> [Exercise]
Apart from the pictures, every entry below should be repeated exactly.

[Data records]
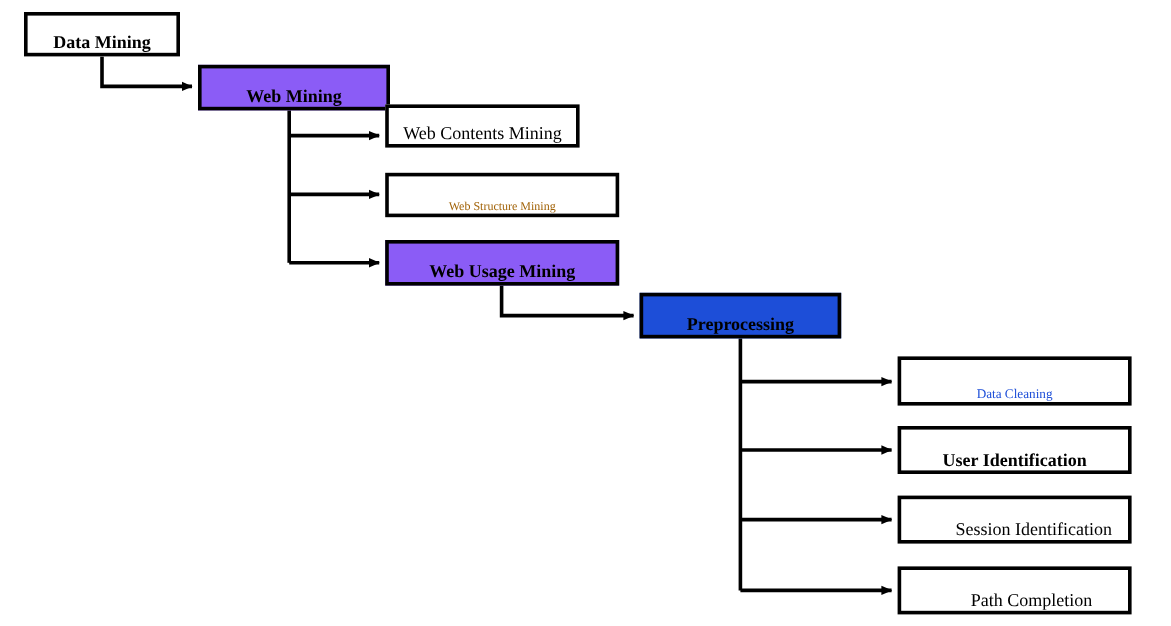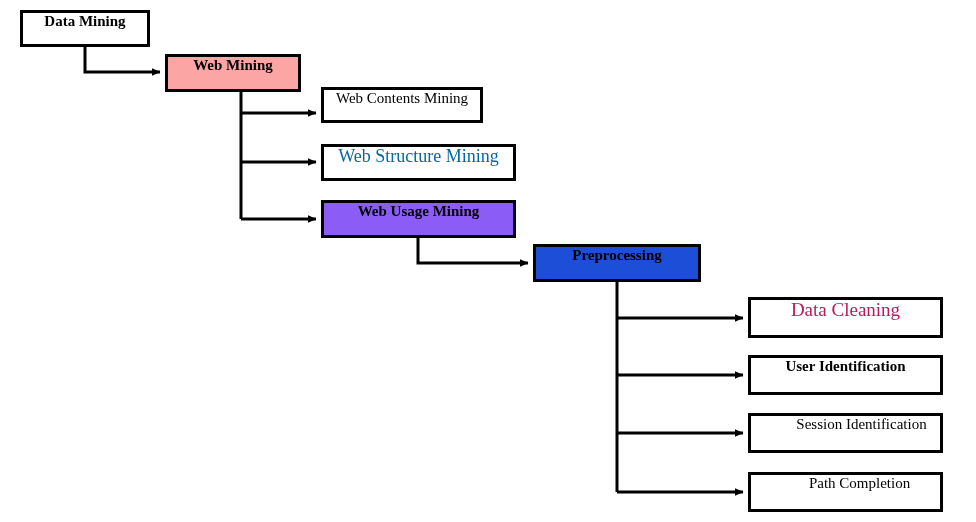--- a/index.html
+++ b/index.html
@@ -35,7 +35,7 @@
     background: #ffffff;
     border: 3px solid #000000;
     display: flex;
-    align-items: flex-start;
+    align-items: flex-end;
     justify-content: center;
     text-align: center;
     color: #000000;

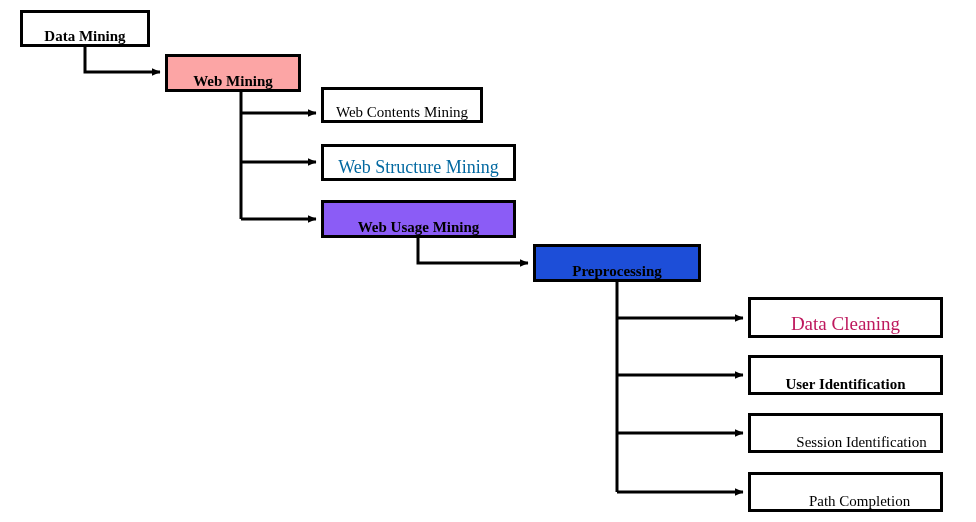--- a/index.html
+++ b/index.html
@@ -80,7 +80,7 @@
       <div class="node-box" style="left: 20px; top: 10px; width: 130px; height: 37px; border-width: 3px; border-color: rgb(0, 0, 0); background: rgb(255, 255, 255);">
         <span class="node-label weight-bold" style="font-size: 15px; color: rgb(0, 0, 0);">Data Mining</span>
       </div>
-      <div class="node-box" style="left: 165px; top: 54px; width: 136px; height: 38px; border-width: 3px; border-color: rgb(0, 0, 0); background: #fca5a5;">
+      <div class="node-box" style="left: 165px; top: 54px; width: 160px; height: 38px; border-width: 3px; border-color: rgb(0, 0, 0); background: #8b5cf6;">
         <span class="node-label weight-bold" style="font-size: 15px; color: rgb(0, 0, 0);">Web Mining</span>
       </div>
       <div class="node-box" style="left: 321px; top: 87px; width: 162px; height: 36px; border-width: 3px; border-color: rgb(0, 0, 0); background: rgb(255, 255, 255);">

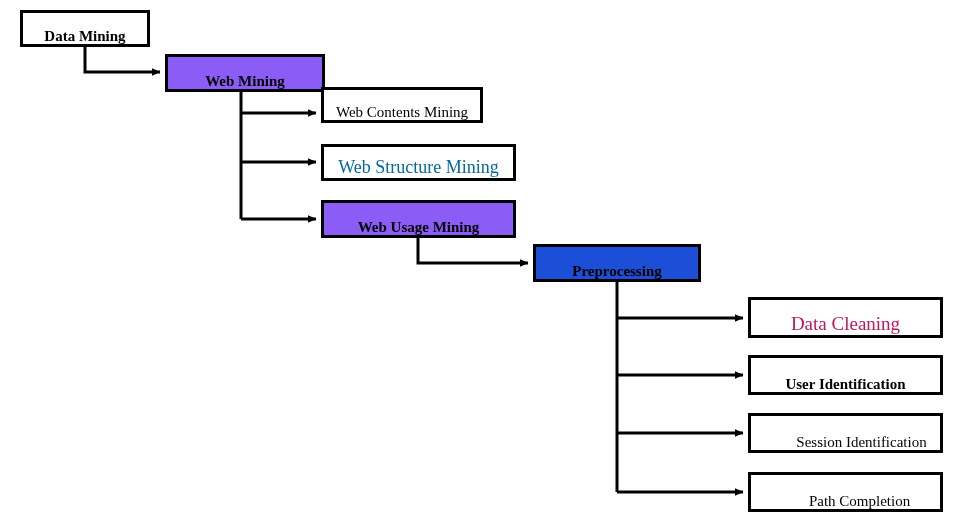--- a/index.html
+++ b/index.html
@@ -87,7 +87,7 @@
         <span class="node-label weight-normal" style="font-size: 15px; color: rgb(0, 0, 0);">Web Contents Mining</span>
       </div>
       <div class="node-box" style="left: 321px; top: 144px; width: 195px; height: 37px; border-width: 3px; border-color: rgb(0, 0, 0); background: rgb(255, 255, 255);">
-        <span class="node-label weight-normal" style="font-size: 18px; color: #0369a1;">Web Structure Mining</span>
+        <span class="node-label weight-normal" style="font-size: 10px; color: #a16207;">Web Structure Mining</span>
       </div>
       <div class="node-box" style="left: 321px; top: 200px; width: 195px; height: 38px; border-width: 3px; border-color: rgb(0, 0, 0); background: #8b5cf6;">
         <span class="node-label weight-bold" style="font-size: 15px; color: rgb(0, 0, 0);">Web Usage Mining</span>

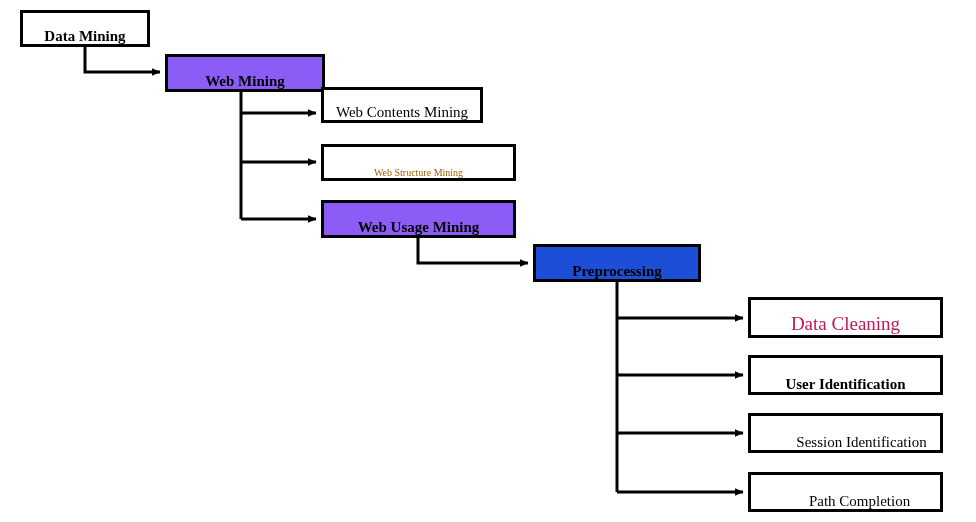--- a/index.html
+++ b/index.html
@@ -96,7 +96,7 @@
         <span class="node-label weight-bold" style="font-size: 15px; color: rgb(0, 0, 0);">Preprocessing</span>
       </div>
       <div class="node-box" style="left: 748px; top: 297px; width: 195px; height: 41px; border-width: 3px; border-color: rgb(0, 0, 0); background: rgb(255, 255, 255);">
-        <span class="node-label weight-normal" style="font-size: 19px; color: #be185d;">Data Cleaning</span>
+        <span class="node-label weight-normal" style="font-size: 11px; color: #1d4ed8;">Data Cleaning</span>
       </div>
       <div class="node-box" style="left: 748px; top: 355px; width: 195px; height: 40px; border-width: 3px; border-color: rgb(0, 0, 0); background: rgb(255, 255, 255);">
         <span class="node-label weight-bold" style="font-size: 15px; color: rgb(0, 0, 0);">User Identification</span>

> [Your solution]
--- a/index.html
+++ b/index.html
@@ -35,7 +35,7 @@
     background: #ffffff;
     border: 3px solid #000000;
     display: flex;
-    align-items: flex-start;
+    align-items: flex-end;
     justify-content: center;
     text-align: center;
     color: #000000;

--- a/index.html
+++ b/index.html
@@ -80,7 +80,7 @@
       <div class="node-box" style="left: 20px; top: 10px; width: 130px; height: 37px; border-width: 3px; border-color: rgb(0, 0, 0); background: rgb(255, 255, 255);">
         <span class="node-label weight-bold" style="font-size: 15px; color: rgb(0, 0, 0);">Data Mining</span>
       </div>
-      <div class="node-box" style="left: 165px; top: 54px; width: 136px; height: 38px; border-width: 3px; border-color: rgb(0, 0, 0); background: #fca5a5;">
+      <div class="node-box" style="left: 165px; top: 54px; width: 160px; height: 38px; border-width: 3px; border-color: rgb(0, 0, 0); background: #8b5cf6;">
         <span class="node-label weight-bold" style="font-size: 15px; color: rgb(0, 0, 0);">Web Mining</span>
       </div>
       <div class="node-box" style="left: 321px; top: 87px; width: 162px; height: 36px; border-width: 3px; border-color: rgb(0, 0, 0); background: rgb(255, 255, 255);">

--- a/index.html
+++ b/index.html
@@ -87,7 +87,7 @@
         <span class="node-label weight-normal" style="font-size: 15px; color: rgb(0, 0, 0);">Web Contents Mining</span>
       </div>
       <div class="node-box" style="left: 321px; top: 144px; width: 195px; height: 37px; border-width: 3px; border-color: rgb(0, 0, 0); background: rgb(255, 255, 255);">
-        <span class="node-label weight-normal" style="font-size: 18px; color: #0369a1;">Web Structure Mining</span>
+        <span class="node-label weight-normal" style="font-size: 10px; color: #a16207;">Web Structure Mining</span>
       </div>
       <div class="node-box" style="left: 321px; top: 200px; width: 195px; height: 38px; border-width: 3px; border-color: rgb(0, 0, 0); background: #8b5cf6;">
         <span class="node-label weight-bold" style="font-size: 15px; color: rgb(0, 0, 0);">Web Usage Mining</span>

--- a/index.html
+++ b/index.html
@@ -96,7 +96,7 @@
         <span class="node-label weight-bold" style="font-size: 15px; color: rgb(0, 0, 0);">Preprocessing</span>
       </div>
       <div class="node-box" style="left: 748px; top: 297px; width: 195px; height: 41px; border-width: 3px; border-color: rgb(0, 0, 0); background: rgb(255, 255, 255);">
-        <span class="node-label weight-normal" style="font-size: 19px; color: #be185d;">Data Cleaning</span>
+        <span class="node-label weight-normal" style="font-size: 11px; color: #1d4ed8;">Data Cleaning</span>
       </div>
       <div class="node-box" style="left: 748px; top: 355px; width: 195px; height: 40px; border-width: 3px; border-color: rgb(0, 0, 0); background: rgb(255, 255, 255);">
         <span class="node-label weight-bold" style="font-size: 15px; color: rgb(0, 0, 0);">User Identification</span>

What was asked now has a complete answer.